* [Work item]: The lines to copy from the data below are those that hold the string "Dell".

* [Exercise material]:
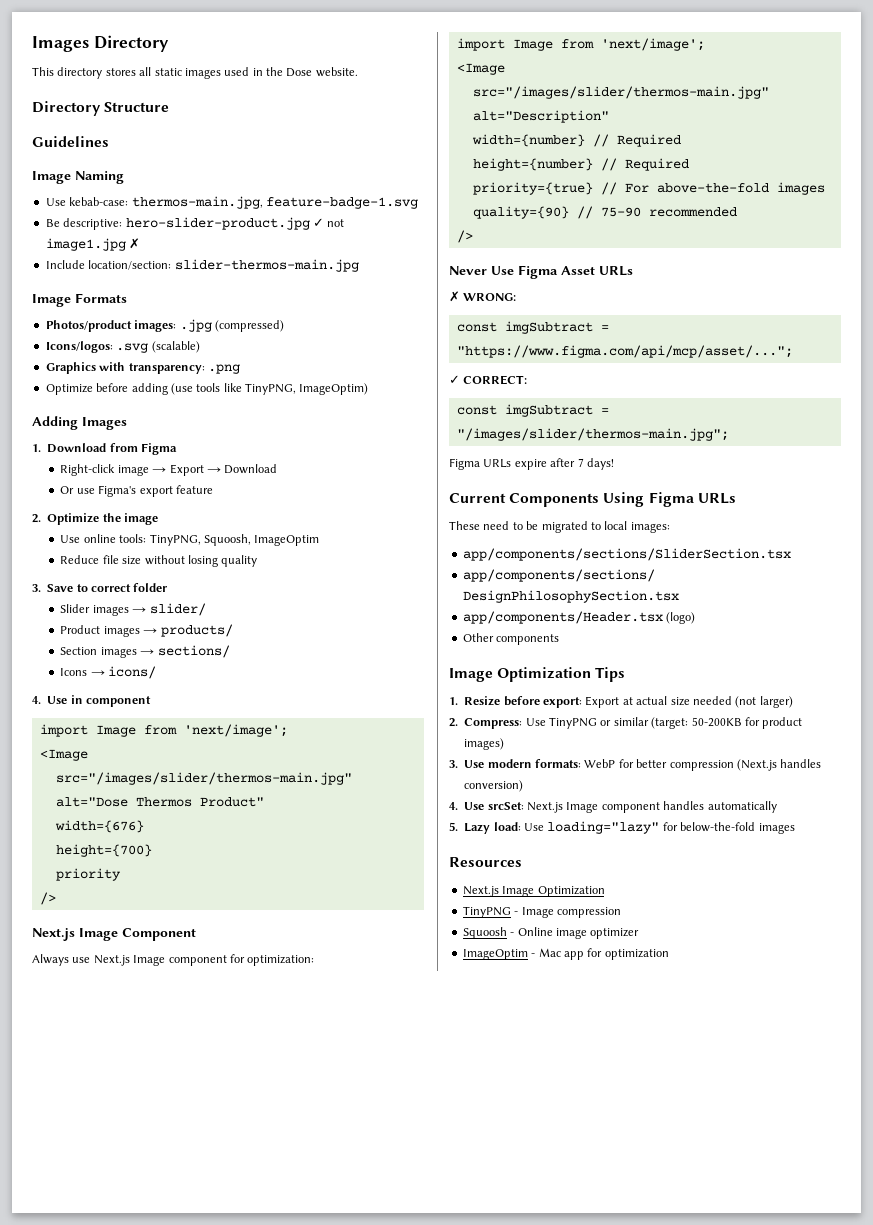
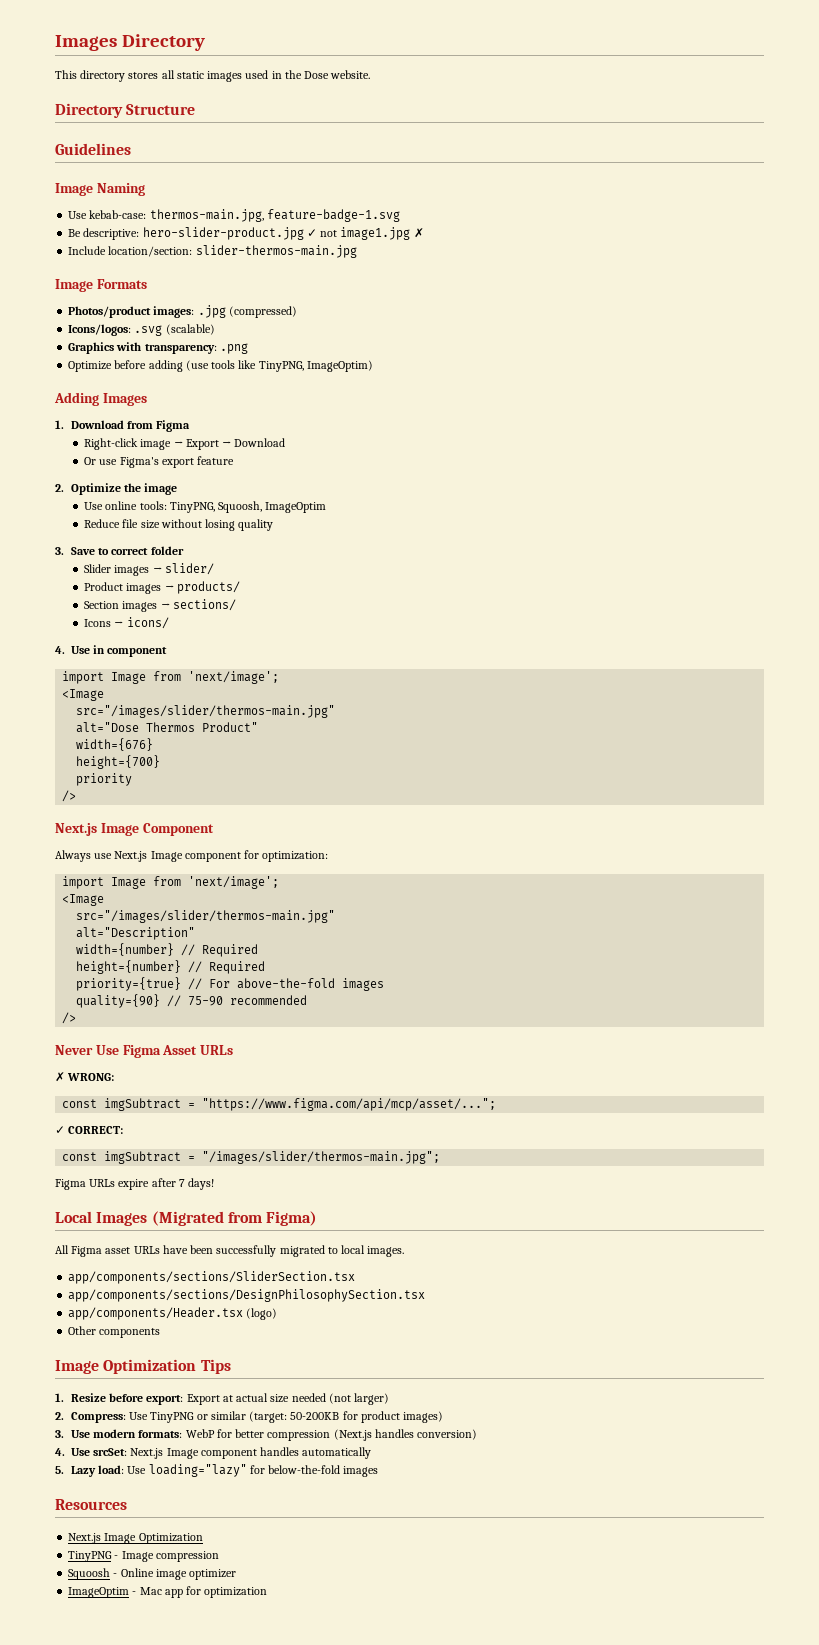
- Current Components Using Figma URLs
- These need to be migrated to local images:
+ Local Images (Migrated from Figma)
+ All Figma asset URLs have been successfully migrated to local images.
...
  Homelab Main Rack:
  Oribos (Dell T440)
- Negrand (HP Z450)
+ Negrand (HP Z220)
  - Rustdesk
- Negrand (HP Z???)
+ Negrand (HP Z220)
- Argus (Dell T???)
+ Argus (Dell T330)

* [Output for this task]:
  Oribos (Dell T440)
- Argus (Dell T???)
+ Argus (Dell T330)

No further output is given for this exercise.